#### [Material to process]
★ ★ ★ ★

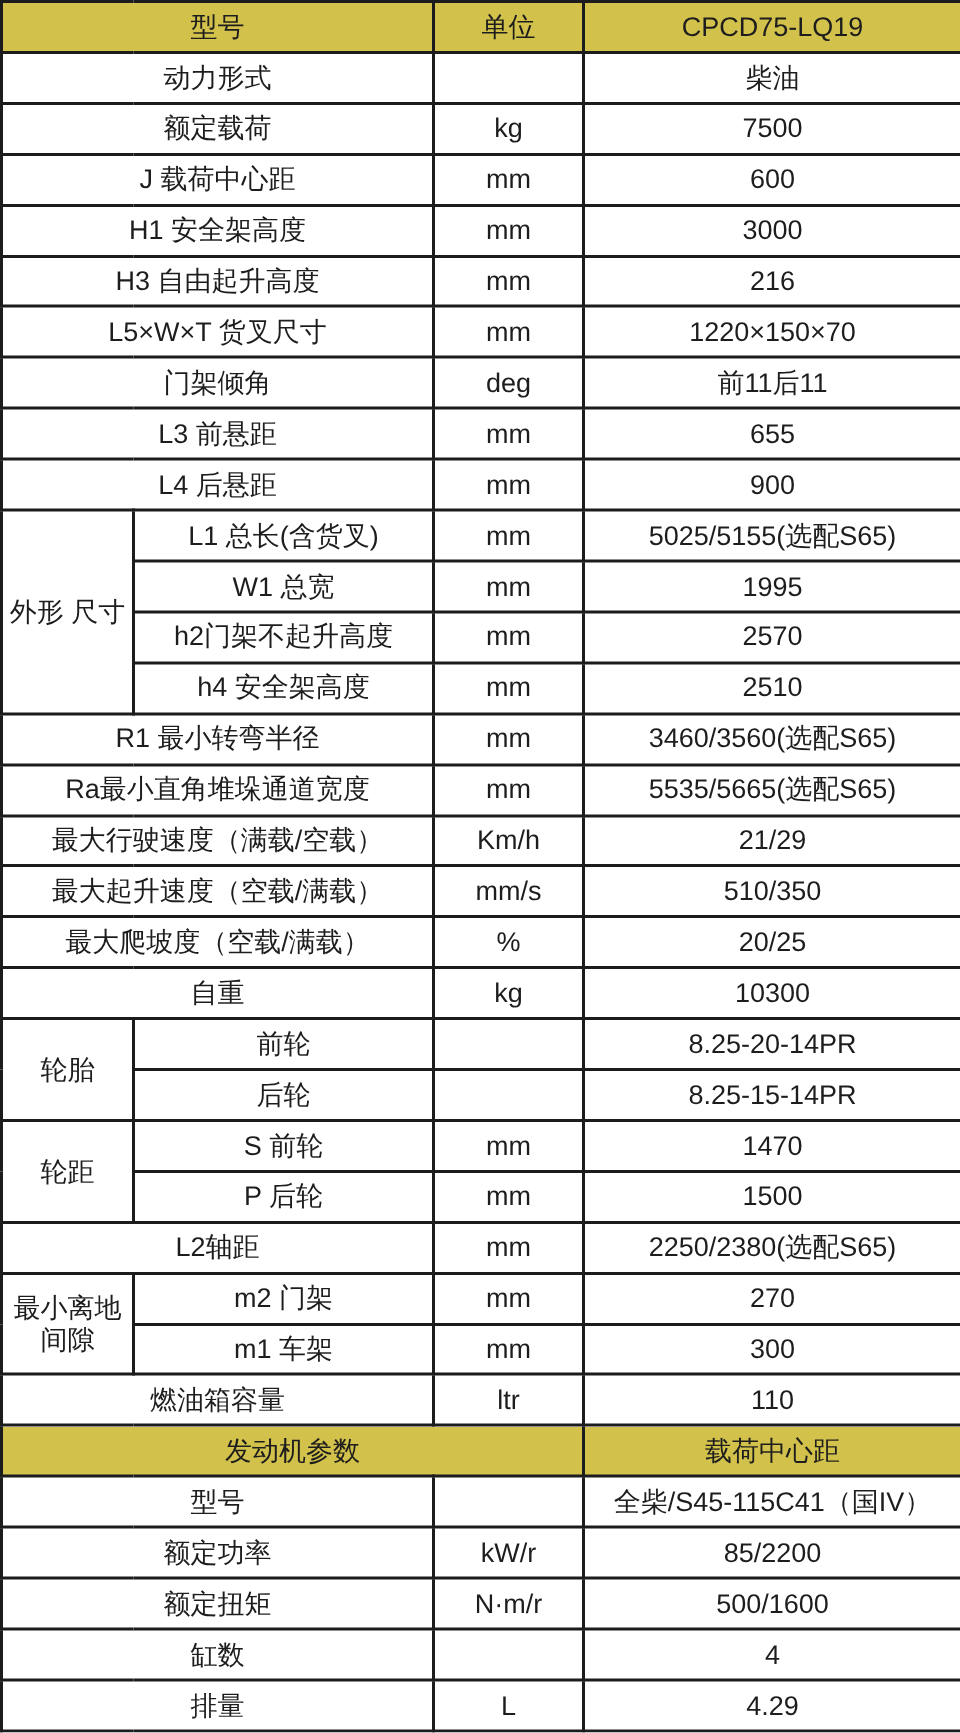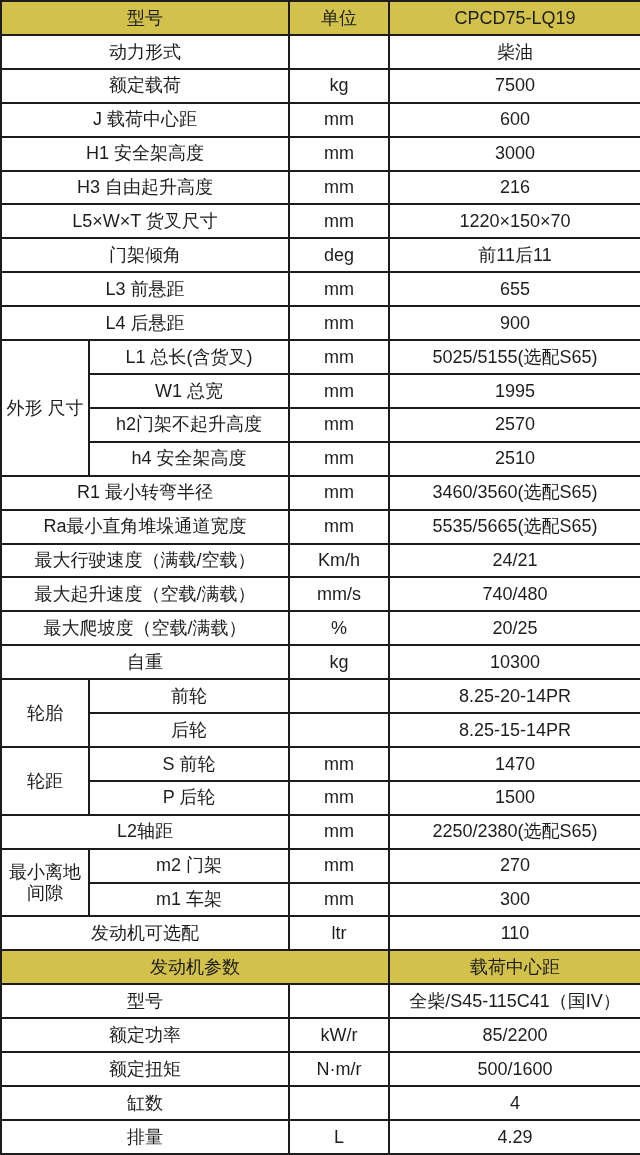--- a/index.html
+++ b/index.html
@@ -129,26 +129,26 @@
           <td>3460/3560(选配S65)</td>
         </tr>
         <tr>
           <td colspan="2">Ra最小直角堆垛通道宽度</td>
           <td>mm</td>
           <td>5535/5665(选配S65)</td>
         </tr>
         <tr>
           <td colspan="2">最大行驶速度（满载/空载）</td>
           <td>Km/h</td>
-          <td>24/21</td>
+          <td>21/29</td>
         </tr>
         <tr>
           <td colspan="2">最大起升速度（空载/满载）</td>
           <td>mm/s</td>
-          <td>740/480</td>
+          <td>510/350</td>
         </tr>
         <tr>
           <td colspan="2">最大爬坡度（空载/满载）</td>
           <td>%</td>
           <td>20/25</td>
         </tr>
         <tr>
           <td colspan="2">自重</td>
           <td>kg</td>
           <td>10300</td>
@@ -185,21 +185,21 @@
           <td>m2 门架</td>
           <td>mm</td>
           <td>270</td>
         </tr>
         <tr>
           <td>m1 车架</td>
           <td>mm</td>
           <td>300</td>
         </tr>
         <tr>
-          <td colspan="2">发动机可选配</td>
+          <td colspan="2">燃油箱容量</td>
           <td>ltr</td>
           <td>110</td>
         </tr>
         <tr class="accent-row">
           <td colspan="3">发动机参数</td>
           <td>载荷中心距</td>
         </tr>
         <tr>
           <td colspan="2">型号</td>
           <td></td>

★ ★ ★ ★

#### [What this task involves]
Every line from the one containing "<td>ltr</td>" through the end of the data must be repeated exactly, and no other line.

#### [Written answer]
           <td>ltr</td>
           <td>110</td>
         </tr>
         <tr class="accent-row">
           <td colspan="3">发动机参数</td>
           <td>载荷中心距</td>
         </tr>
         <tr>
           <td colspan="2">型号</td>
           <td></td>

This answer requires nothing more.